═════ Records for this exercise

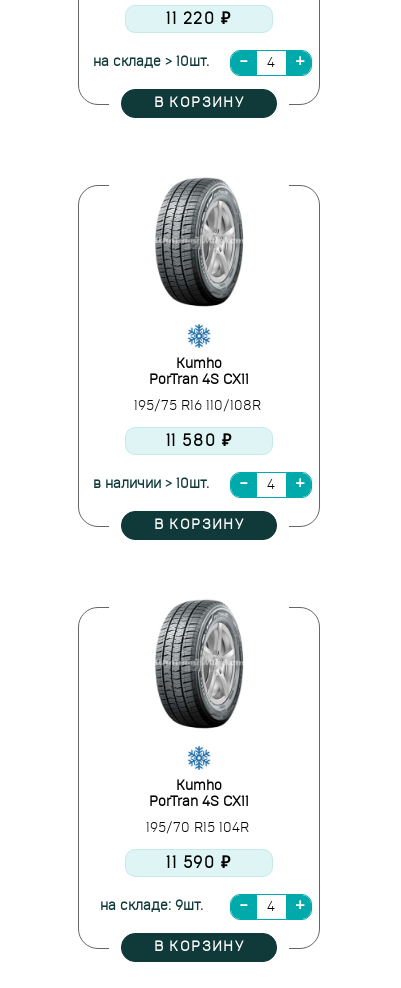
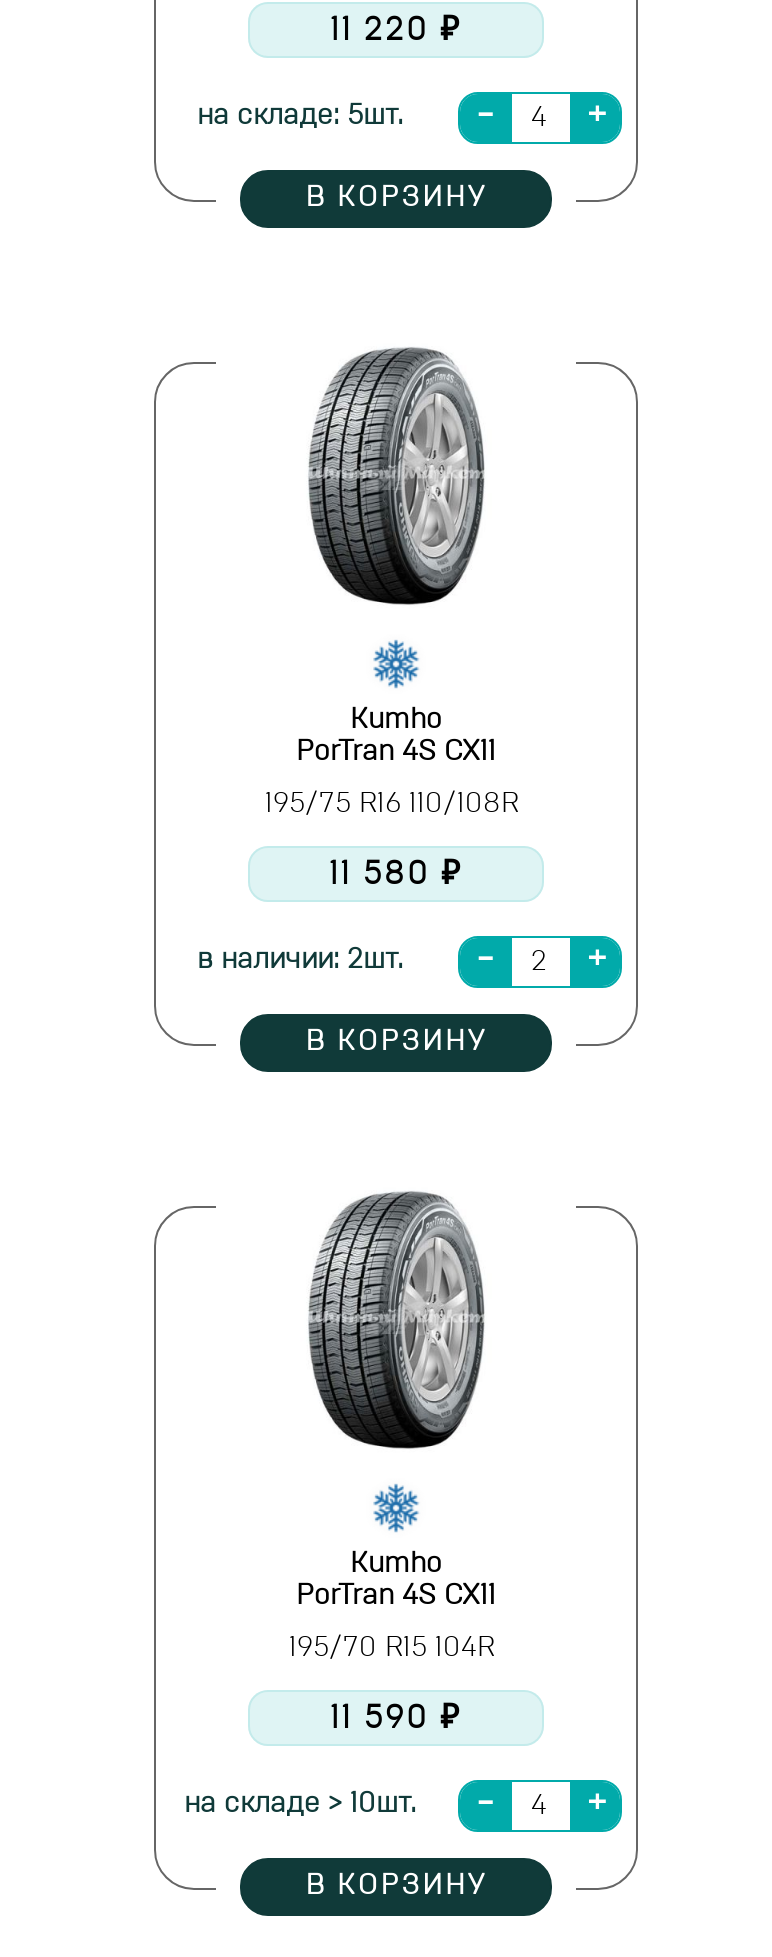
- на складе > 10шт.
+ на складе: 5шт.

- в наличии > 10шт.
+ в наличии: 2шт.

- на складе: 9шт.
+ на складе > 10шт.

══════════

-- What to produce --
Copy out each line of the records above that includes "складе".

-- Solution to this task --
- на складе > 10шт.
+ на складе: 5шт.
- на складе: 9шт.
+ на складе > 10шт.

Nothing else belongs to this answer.